The Sequence Radar #832: Last Week in AI: Compression, Voice, and Why It All Matters

New algorithms and innovative voice models
Next Week in The Sequence:
An unexpected interview with one of the people that kick off the transformer revolution.
Our series about world models continues with a deep dive into the core architecture components of this new family of models.

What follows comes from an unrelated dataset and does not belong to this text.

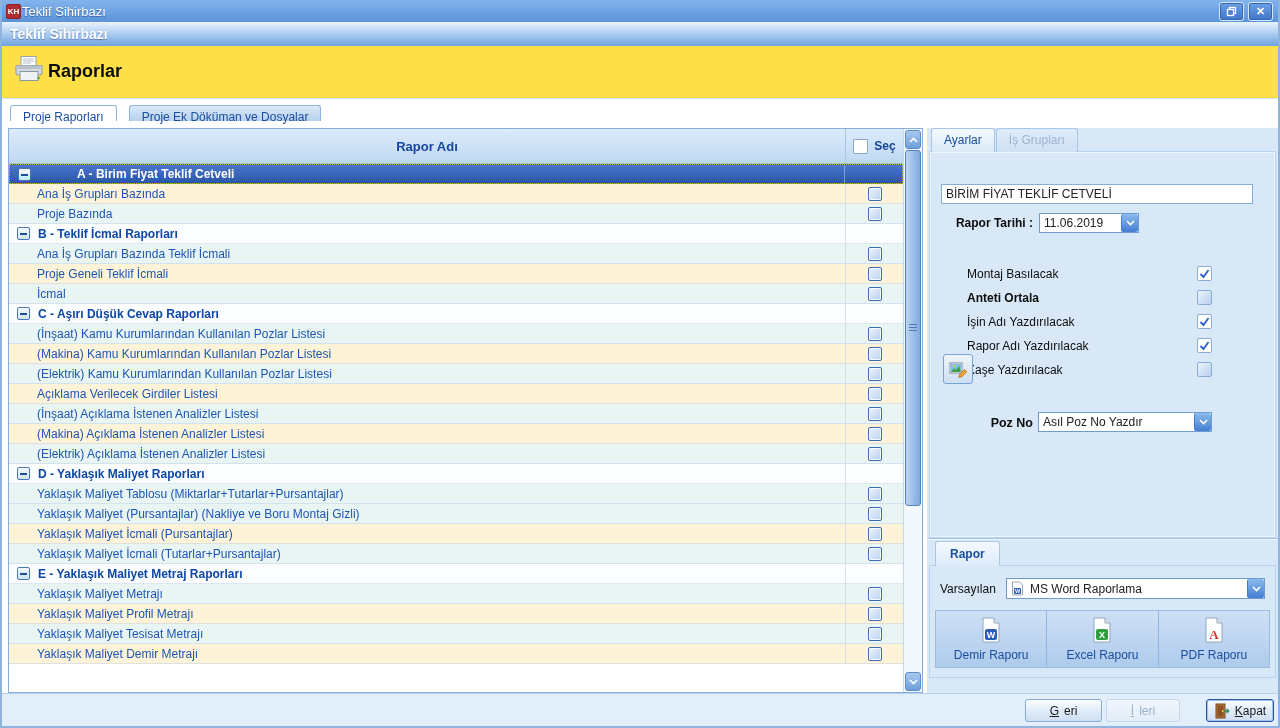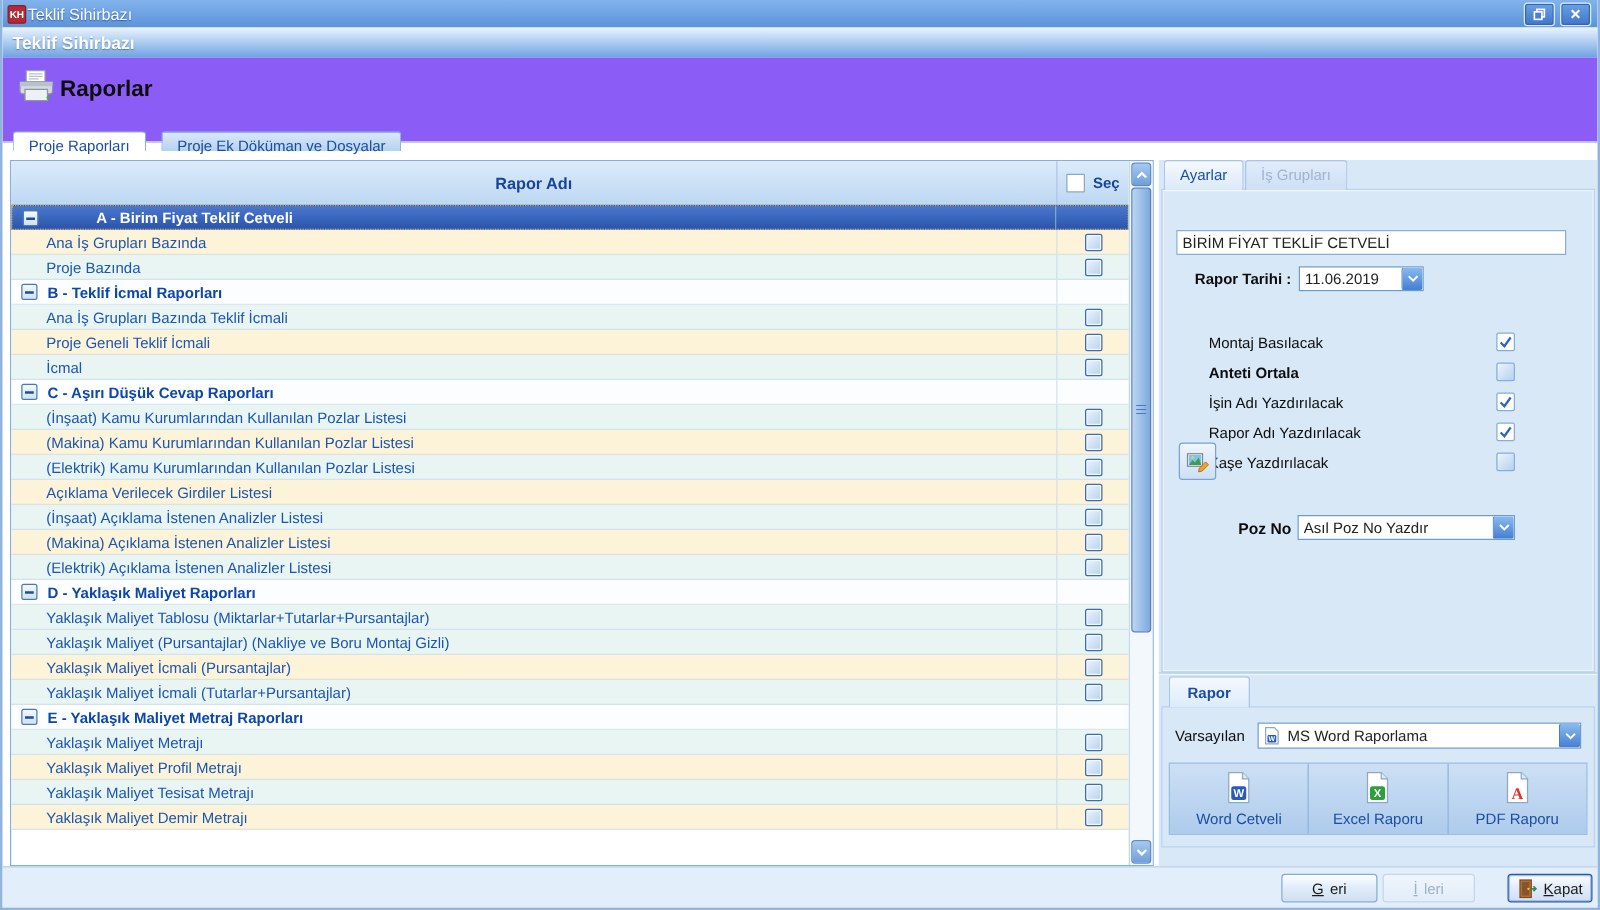"Raporlar" .page-header { background: #8b5cf6 -> #fde047; height: 68px -> 53px }
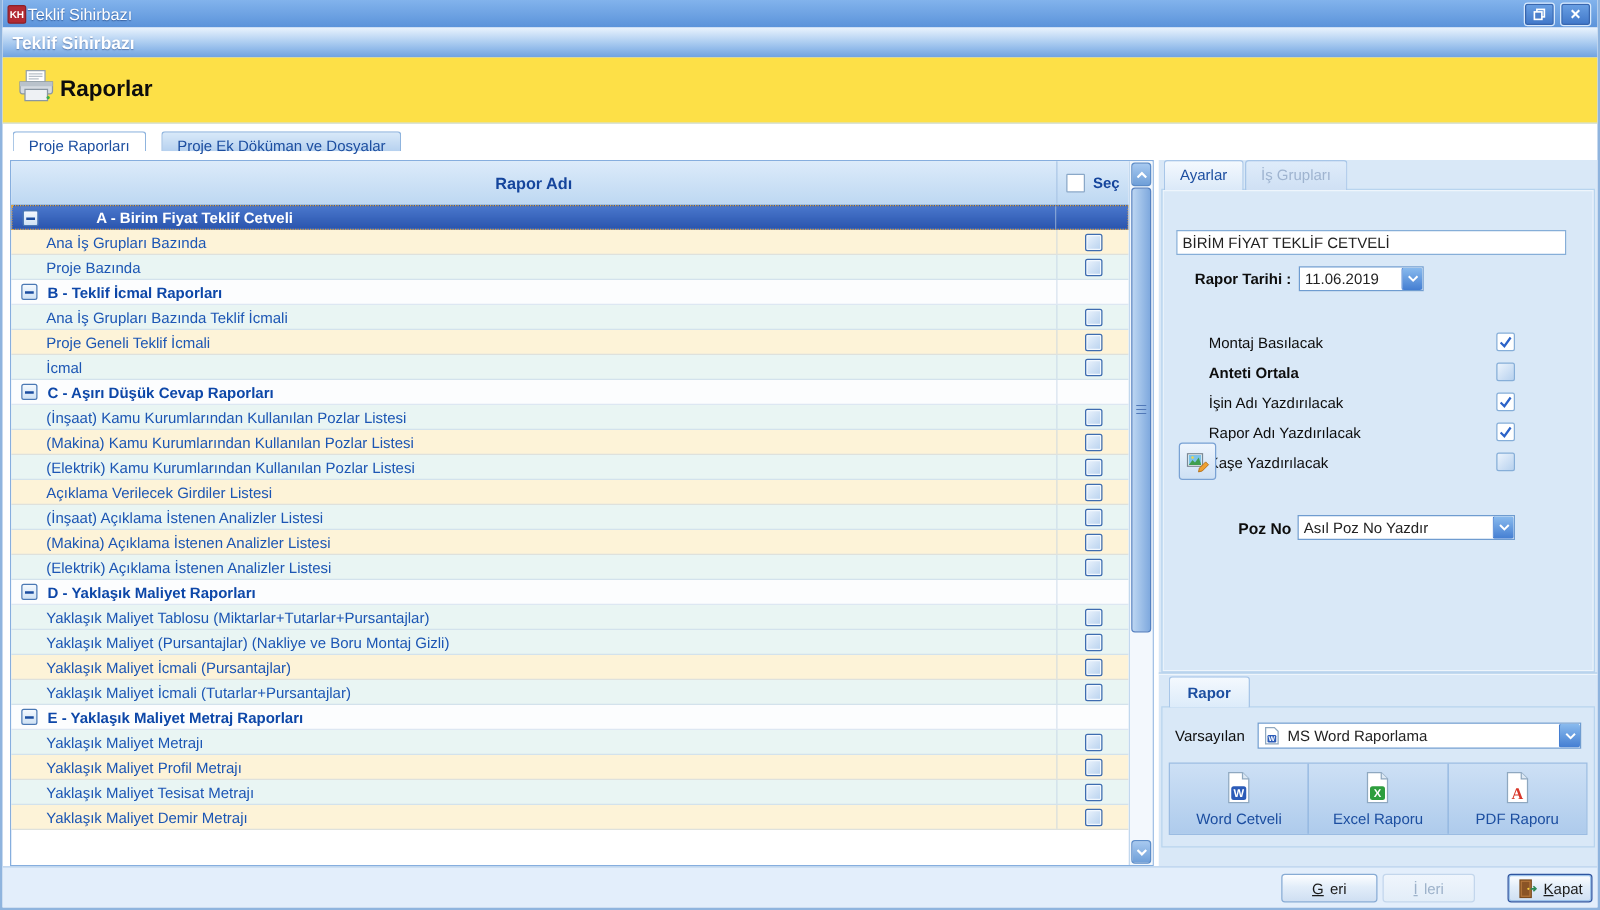"Word Cetveli" span { text: Word Cetveli -> Demir Raporu }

The AI of the week section will focus on the amazing TurboQuant algorithm.
The opinion section dives into a topic I’ve been thinking a lot about lately, whether AI agents need insurance.
Subscribe and don’t miss out:
📝 Editorial: Compression, Voice, and Why It All Matters
This week in AI was quite pragmatic. Let’s talk about plumbing. Not the glamorous stuff — no new reasoning benchmarks, no AGI proclamations. Just three releases this week that quietly moved the floor on what’s possible, and why that matters more than most people realize.
TurboQuant: The KV Cache Problem, Finally Solved
Here is the dirty secret of LLM inference. As your context window grows, the key-value cache — the scratchpad the model uses to avoid recomputing attention over every prior token — grows with it. Linearly. For long-context workloads, this cache becomes the dominant consumer of GPU memory, and memory is the binding constraint on how many users you can serve per dollar.
Google Research dropped TurboQuant this week, and the numbers are genuinely striking. By converting KV vectors from Cartesian to polar coordinates (PolarQuant), the angular distributions become highly predictable, letting you skip the expensive per-block normalization constants that make traditional quantization schemes eat back their own gains. The second stage, QJL, reduces each vector to a single sign bit using the Johnson-Lindenstrauss transform, adding a precision-balanced estimator to keep attention scores accurate. The result: 3-bit KV cache compression with zero measurable accuracy loss, 6x memory reduction, and up to 8x speedup on H100s. Training-free. Drop-in.
The information-theoretic framing here is important. TurboQuant’s error is approaching the Shannon lower bound — which means we’re not just winning, we’re near the ceiling of what’s achievable through compression alone. This is a statement about where the field is, not just about what Google built. The next gains in long-context inference will have to come from somewhere else: sparse attention, better architectures, or smarter eviction policies.
Voice Week: Two Very Different Bets
Google shipped Gemini 3.1 Flash Live the same week, and it’s the clearest signal yet that the old voice stack — VAD → STT → LLM → TTS, four sequential hops with four latency budgets — is getting replaced. 3.1 Flash Live collapses this into a single native audio model that processes raw PCM bidirectionally, supports barge-in mid-sentence, and reaches over 90 languages in real time. It scored 36.1% on Scale AI’s Audio MultiChallenge — not perfect, but the right benchmark to watch, because it evaluates coherence under interruption, the hardest failure mode of the old pipeline. Search Live is now rolling on this model in 200+ countries. That’s a quiet global deployment of a meaningfully new architecture.
Mistral took the opposite approach and it’s equally interesting. Voxtral TTS is 4B parameters, built on Ministral 3B, runs on a smartphone, voice-clones from under five seconds of audio, and ships with open weights under Creative Commons. Time-to-first-audio is 90ms. The pitch to enterprise isn’t “better voice” — it’s “your voice, on your hardware, never leaving your datacenter.” For regulated industries processing audio, the data sovereignty angle is a genuine moat.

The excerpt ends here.